Liverpool 2019: Maintenance in Complex and Changing Times

Apps, microsites and collections online: innovation and maintenance in digital cultural heritage

My talk was about different narratives about 'digital' in cultural heritage organisations and how they can make maintenance harder or easier to support and resource. If last year's innovation is this year's maintenance task, how do we innovate to meet changing needs while making good decisions about what to maintain? At one museum job I calculated that c.85% of my time was spent on legacy systems, leaving less than a day a week for new work, so it's a subject close to my heart.

I began with an introduction to 'What does a cultural heritage technologist do?'. I might be a digital curator now but my roots lie in creating and maintaining systems for managing and sharing collections information and interpretative knowledge. This includes making digitised items available as individual items or computationally-ready datasets.
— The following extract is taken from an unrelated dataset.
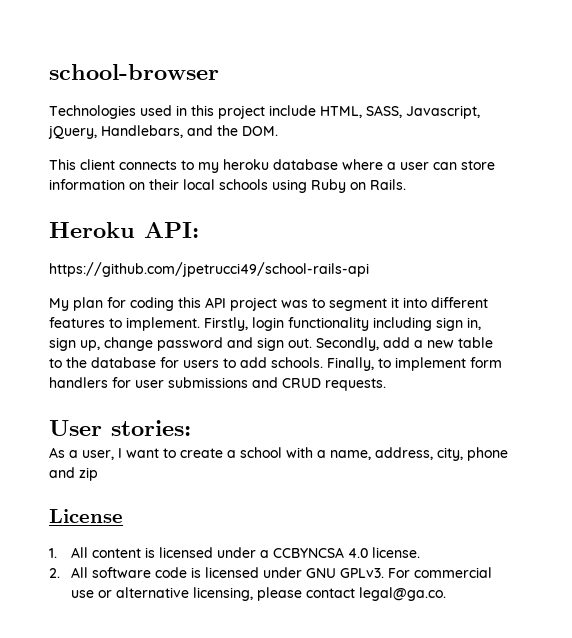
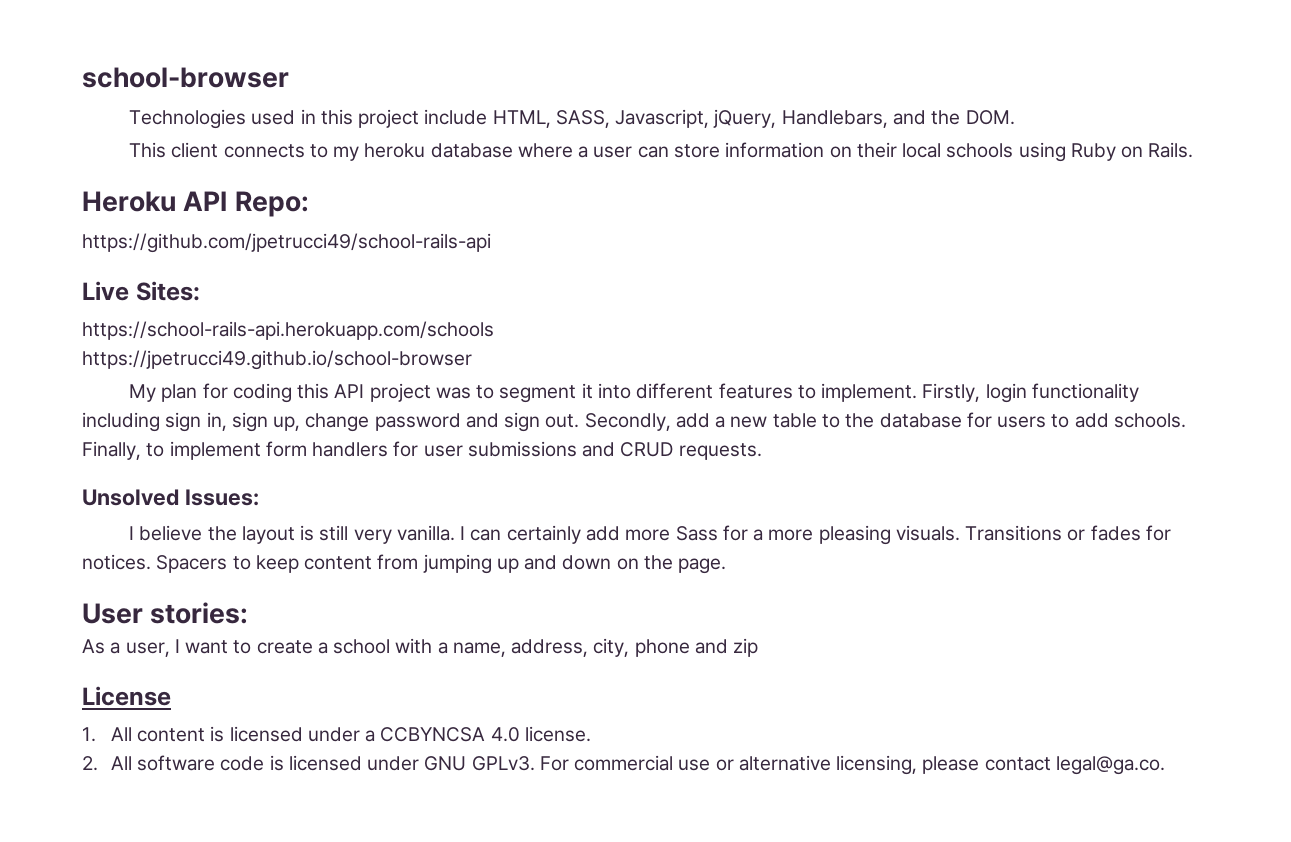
[144,222,199,238] API: -> [183,191,309,217] API Repo:
(369, 269) none -> [82,281,200,301] [82,321,494,340] [82,350,472,370] // Live Sites: // https://school-rails-api.herokuapp.com/schools // https://jpetrucci49.github.io/school-browser
(386, 384) none -> [82,489,259,506] [129,525,1171,545] [82,554,727,574] // Unsolved Issues: // I believe the layout is still very vanilla. I can certainly add more Sass for a more pleasing visuals. Transitions or fades for notices. Spacers to keep content from jumping up and down on the page.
There was also a gratuitous reference to Abba to illustrate the GLAM (galleries, libraries, archives and museums) acronym.

What do galleries, libraries, archives and museums have to maintain?

Exhibition apps and audio guides. Research software. Microsites by departments including marketing, education, fundraising. Catalogues. More catalogues. Secret spreadsheets. Digital asset management systems. Collections online pulled from the catalogue. Collections online from a random database. Student projects. Glueware. Ticketing. Ecommerce. APIs. Content on social media sites, other 3rd party sites and aggregators. CMS. CRM. DRM. VR, AR, MR.

Stories considered harmful

These stories mean GLAMs aren't making the best decisions about maintaining digital resources:

  • It's fine for social media content to be ephemeral
  • 'Digital' is just marketing, no-one expects it to be kept
  • We have limited resources, and if we spend them all maintaining things then how will we build the new cool things the Director wants?
  • We're a museum / gallery / library / archive, not a software development company, what do you mean we have to maintain things?
  • What do you mean, software decays over time? People don't necessarily know that digital products are embedded in a network of software dependencies. User expectations about performance and design also change over time.
  • 'Digital' is just like an exhibition; once it's launched you're done. You work really hard in the lead-up to the opening, but after the opening night you're free to move onto the next thing
  • That person left, it doesn't matter anymore. But people outside won't know that – you can't just let things drop.

Why do these stories matter?

If you don't make conscious choices about what to maintain, you're leaving it to fate.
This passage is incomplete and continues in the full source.